• [TASK STATEMENT] Collect every line below that contains the word "community".

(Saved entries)
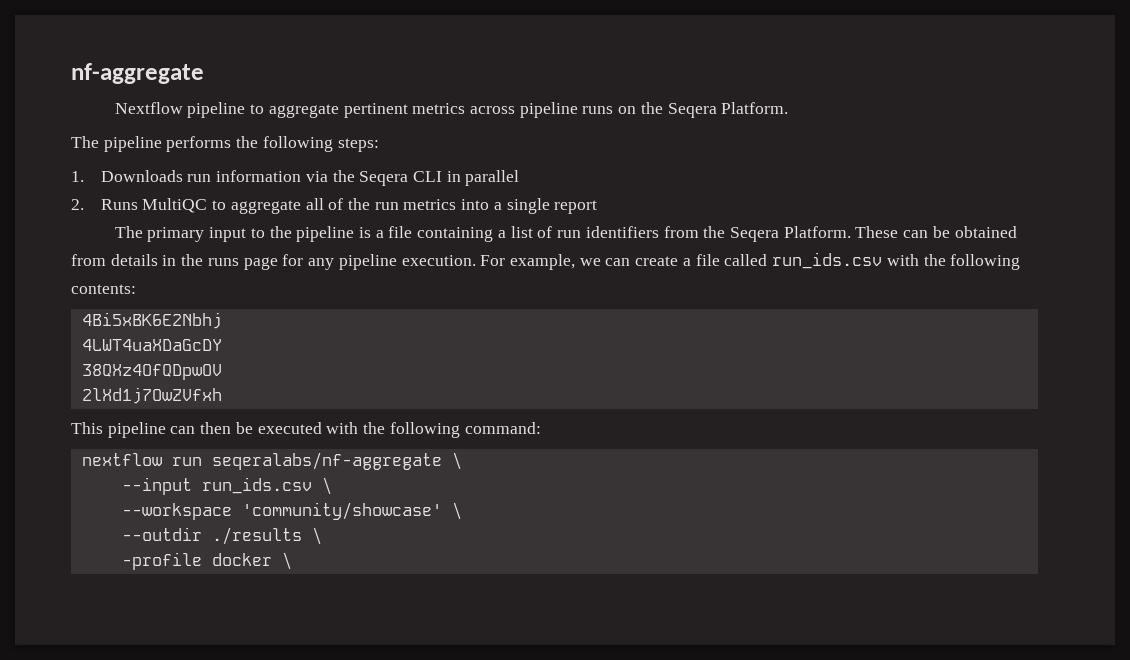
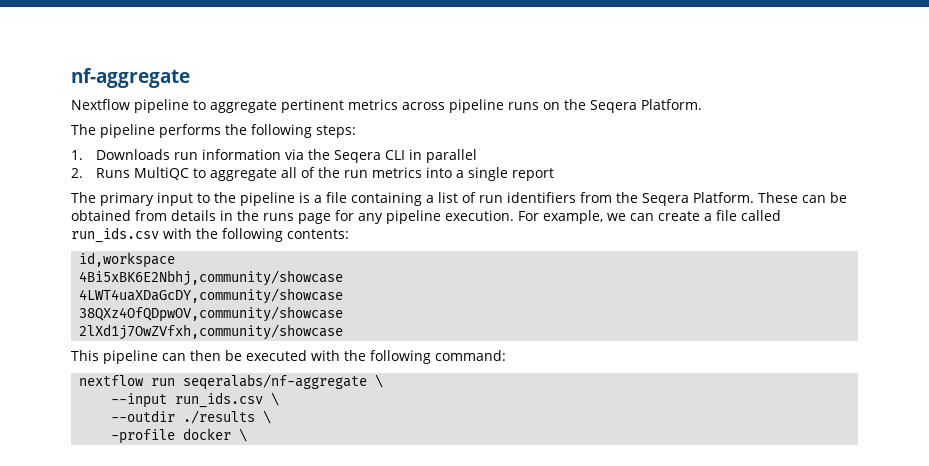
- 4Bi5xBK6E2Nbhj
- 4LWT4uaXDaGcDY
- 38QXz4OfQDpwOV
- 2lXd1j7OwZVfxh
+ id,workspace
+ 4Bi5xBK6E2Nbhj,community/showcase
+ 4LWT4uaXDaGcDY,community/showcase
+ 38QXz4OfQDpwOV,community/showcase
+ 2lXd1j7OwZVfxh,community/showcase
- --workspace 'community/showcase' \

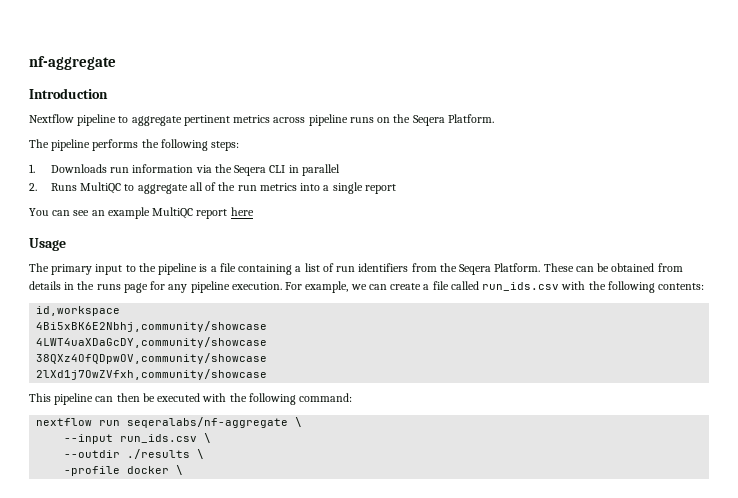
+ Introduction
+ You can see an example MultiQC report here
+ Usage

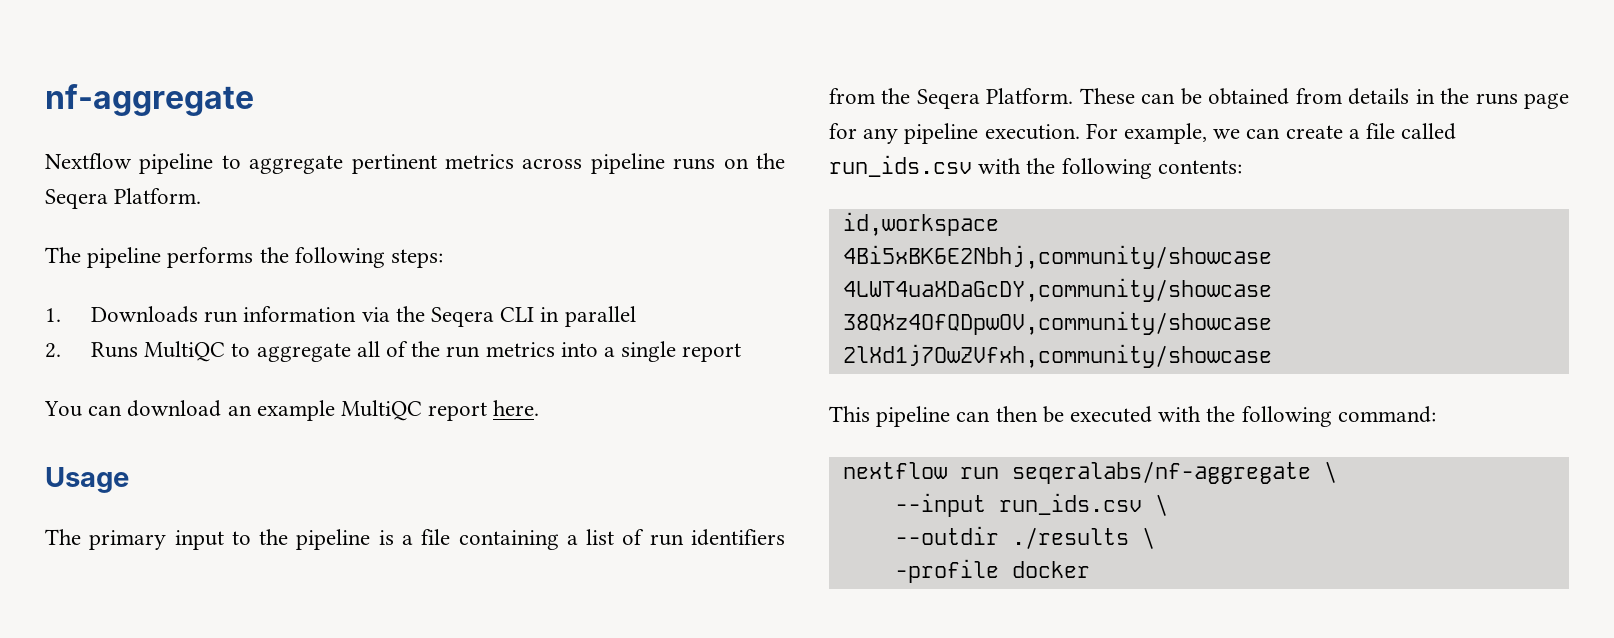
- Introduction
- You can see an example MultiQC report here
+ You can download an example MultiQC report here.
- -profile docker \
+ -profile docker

• [ANSWER TO THE EXERCISE]
+ 4Bi5xBK6E2Nbhj,community/showcase
+ 4LWT4uaXDaGcDY,community/showcase
+ 38QXz4OfQDpwOV,community/showcase
+ 2lXd1j7OwZVfxh,community/showcase
- --workspace 'community/showcase' \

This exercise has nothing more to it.